A dance evolves within me over time. What isn’t memorable eventually slips away, while other moments may become more vivid. An entire scene can be condensed into a single image. I’ve always felt this with performance, but never have I experienced this evolution so intensely, as I did after seeing Paradis by Yanira Castro | a canary torsi. Set in the lush Brooklyn Botanic Garden, Castro’s Paradis guides the audience through a collective journey from purgatory to heaven, or to her conception of paradise.
It is a little after 8pm. We begin at the Garden’s old visitor center, and are led past a beautiful assortment of lily pads in a rectangular pond to the Desert Pavilion. One by one, we surround the octagonal greenhouse.
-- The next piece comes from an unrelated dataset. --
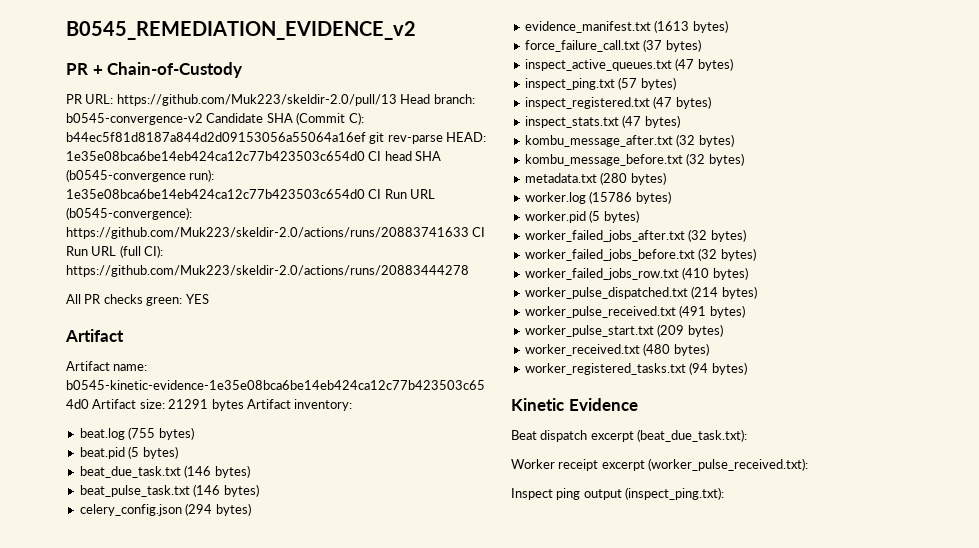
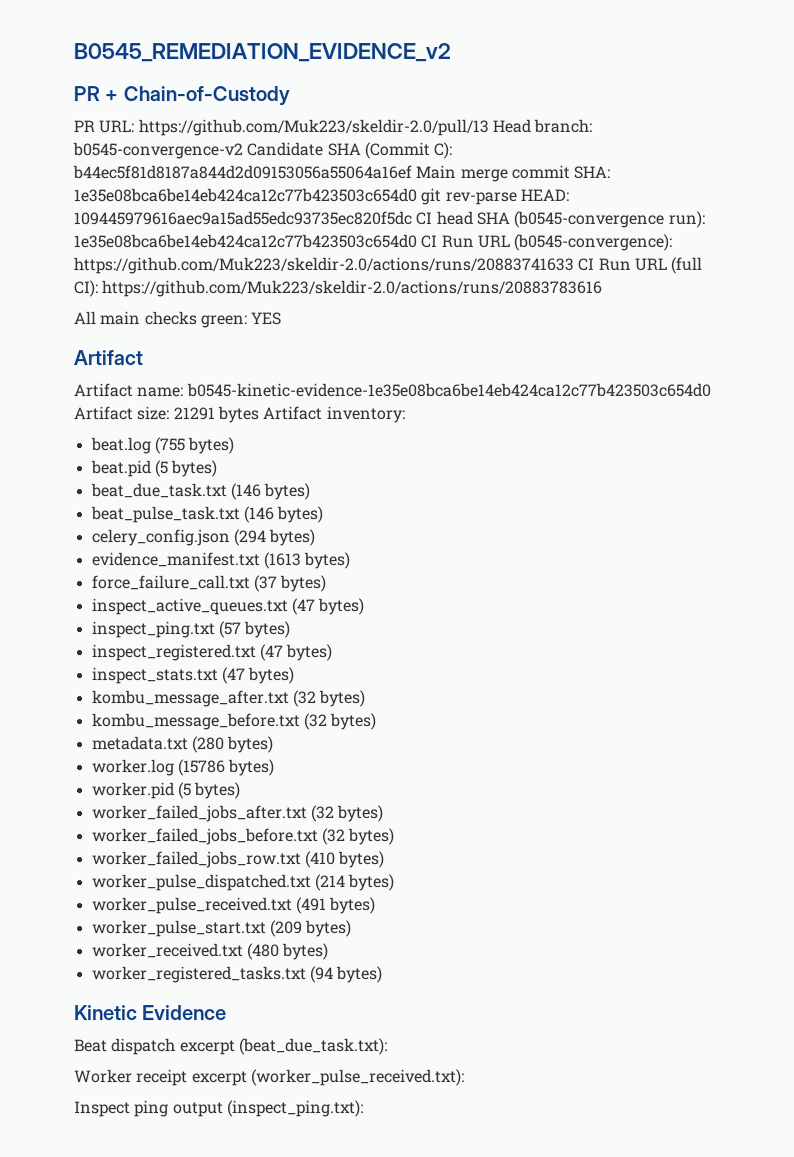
- PR URL: https://github.com/Muk223/skeldir-2.0/pull/13 Head branch: b0545-convergence-v2 Candidate SHA (Commit C): b44ec5f81d8187a844d2d09153056a55064a16ef git rev-parse HEAD: 1e35e08bca6be14eb424ca12c77b423503c654d0 CI head SHA (b0545-convergence run): 1e35e08bca6be14eb424ca12c77b423503c654d0 CI Run URL (b0545-convergence): https://github.com/Muk223/skeldir-2.0/actions/runs/20883741633 CI Run URL (full CI): https://github.com/Muk223/skeldir-2.0/actions/runs/20883444278
+ PR URL: https://github.com/Muk223/skeldir-2.0/pull/13 Head branch: b0545-convergence-v2 Candidate SHA (Commit C): b44ec5f81d8187a844d2d09153056a55064a16ef Main merge commit SHA: 1e35e08bca6be14eb424ca12c77b423503c654d0 git rev-parse HEAD: 109445979616aec9a15ad55edc93735ec820f5dc CI head SHA (b0545-convergence run): 1e35e08bca6be14eb424ca12c77b423503c654d0 CI Run URL (b0545-convergence): https://github.com/Muk223/skeldir-2.0/actions/runs/20883741633 CI Run URL (full CI): https://github.com/Muk223/skeldir-2.0/actions/runs/20883783616
- All PR checks green: YES
+ All main checks green: YES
Cacti, succulents, and other arid plants frame a lone figure, dressed in a white blazer, pants, and tennis shoes, Peter Schmitz. He stands motionless for some time and then begins to walk, slowly and curiously, on the Pavilion’s ovular path. His body stutters and sways as if coming to life for the first time — a lost man in purgatory, a delusional god waiting for a storm, Frankenstein’s monster. He walks around hesitantly, stretching his arms out like a bird, picking up his pace and then slowing down again.
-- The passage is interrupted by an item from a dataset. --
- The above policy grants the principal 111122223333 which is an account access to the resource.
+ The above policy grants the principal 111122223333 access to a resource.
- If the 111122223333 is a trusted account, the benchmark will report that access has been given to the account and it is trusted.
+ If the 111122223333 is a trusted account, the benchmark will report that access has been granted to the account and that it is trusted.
Several guides with walkie talkies stand around us, occasionally walking around. A tinny improvisational piano tune emerges from the static, providing a peculiar soundtrack.
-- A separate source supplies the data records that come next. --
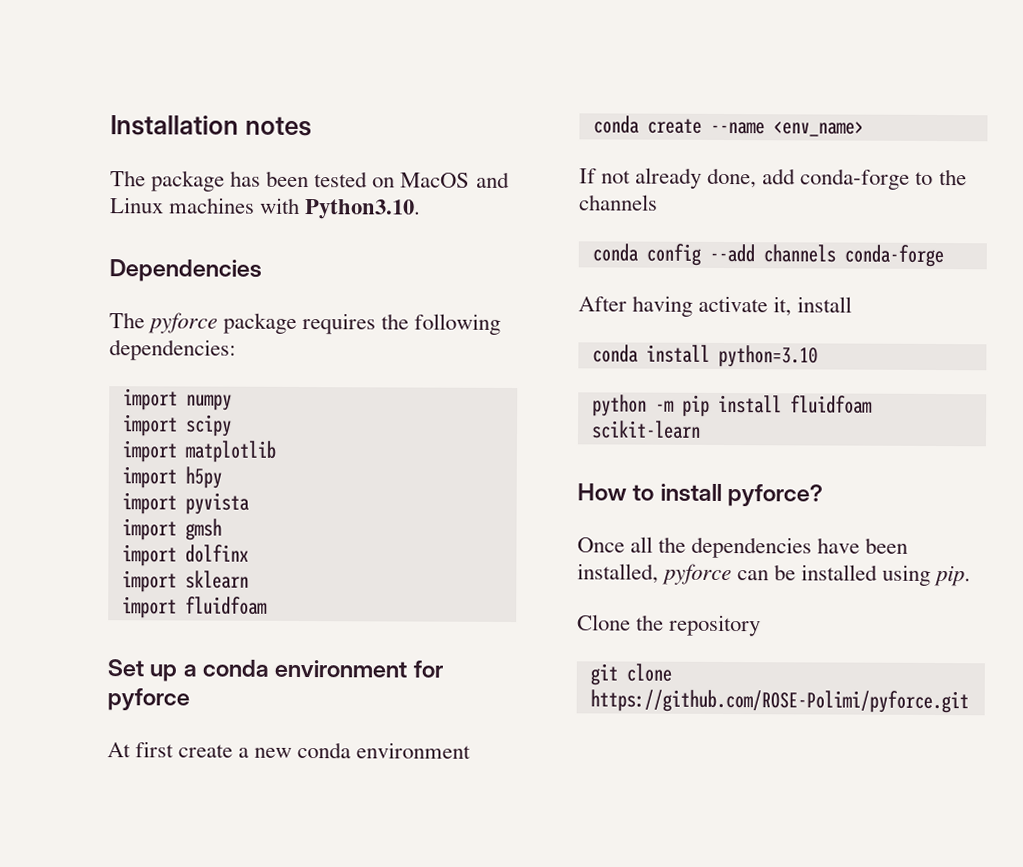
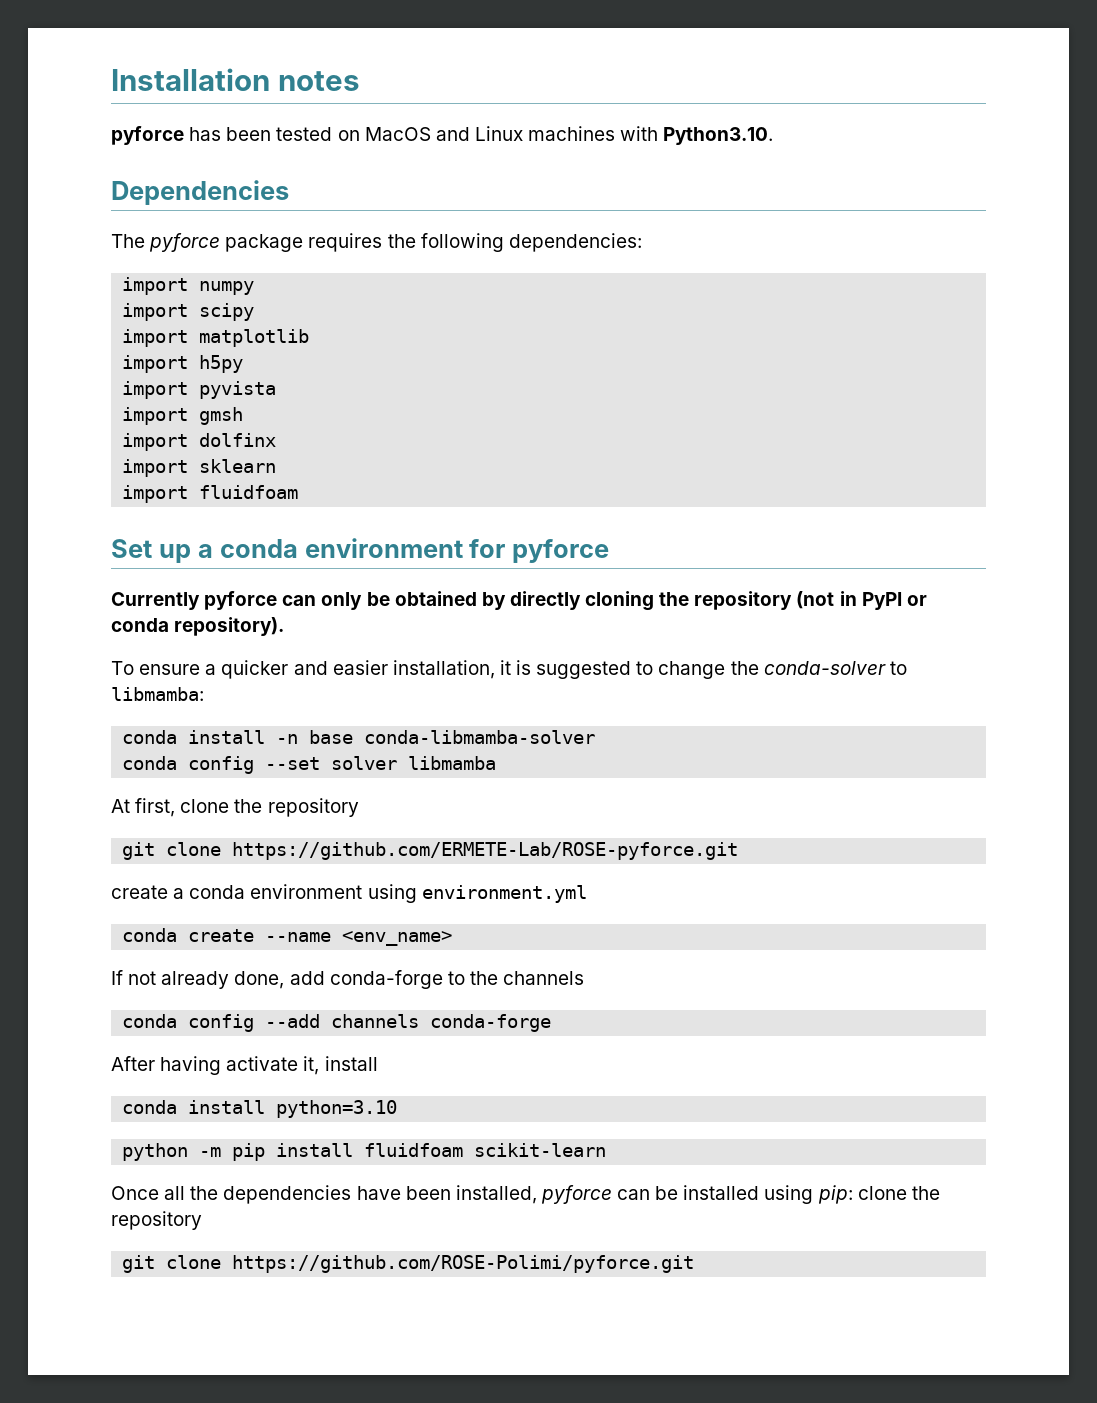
- The package has been tested on MacOS and Linux machines with Python3.10.
+ pyforce has been tested on MacOS and Linux machines with Python3.10.
- At first create a new conda environment
+ Currently pyforce can only be obtained by directly cloning the repository (not in PyPI or conda repository).
+ To ensure a quicker and easier installation, it is suggested to change the conda-solver to libmamba:
+ conda install -n base conda-libmamba-solver
+ conda config --set solver libmamba
+ At first, clone the repository
+ git clone https://github.com/ERMETE-Lab/ROSE-pyforce.git
+ create a conda environment using environment.yml
- How to install pyforce?
- Once all the dependencies have been installed, pyforce can be installed using pip.
- Clone the repository
+ Once all the dependencies have been installed, pyforce can be installed using pip: clone the repository

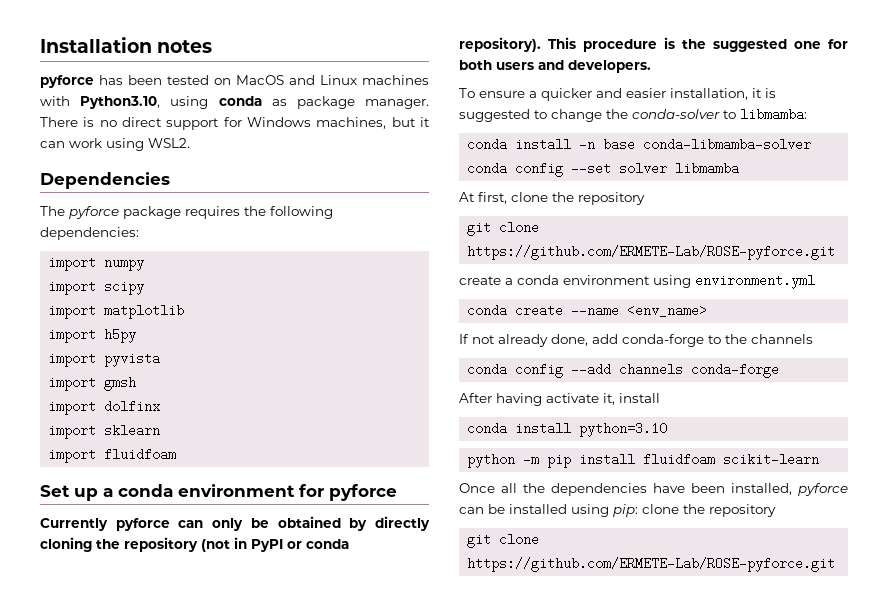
- pyforce has been tested on MacOS and Linux machines with Python3.10.
+ pyforce has been tested on MacOS and Linux machines with Python3.10, using conda as package manager. There is no direct support for Windows machines, but it can work using WSL2.
+ This procedure is the suggested one for both users and developers.
  Once all the dependencies have been installed, pyforce can be installed using pip: clone the repository
- git clone https://github.com/ROSE-Polimi/pyforce.git
+ git clone https://github.com/ERMETE-Lab/ROSE-pyforce.git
Schmitz’s performance has a silent film quality, like a mime’s portrayal of a mad scientist. A clawed hand, which simulates holding an apple, comes at his face uncontrollably. A maniacal scream escapes from the Pavilion.
It’s an astonishing and memorable sight, but one that relies heavily on the finely textured, cacti landscape. This could be an argument for the dance’s site-specific nature, but Schmitz’s movement is very literal, preventing our imaginations from wandering freely away from the narrative in front of us. After about thirty minutes Schmitz takes off his blazer and hunches over as if entering a self-made cocoon.
Patience is required in purgatory.
We are led slowly past an expansive grassy lawn with the scattering lights of fireflies. Eight dancers — Peggy H. Cheng, Daniel Clifton, Simon Courchel, Shayla-Vie Jenkins, Luke Miller, Pamela Vail, Darrin Wright, and Kimberly Young — dressed in white summery attires stand in the far distance. Occasionally one dancer darts behind the others, sprinting ahead into the distance. As we walk, they disappear and reappear like ghostly apparitions. The scene unfolds with cinematic ease.
Uncertainty, ungraspable, fleeting…
Is this paradise?
We arrive at the Garden’s Cherry Esplanade to Michael Daupinais playing a piano, the source of music from the walkie talkies. We linger around while watching him play, unsure as to what comes next until we see the dancers at the far end of the lawn. As twilight fades into darkness, they come towards us taking long leap-like strides, while four large spotlights situated behind us gradually intensify. It is one of the most arresting moments I have ever experienced in a performance.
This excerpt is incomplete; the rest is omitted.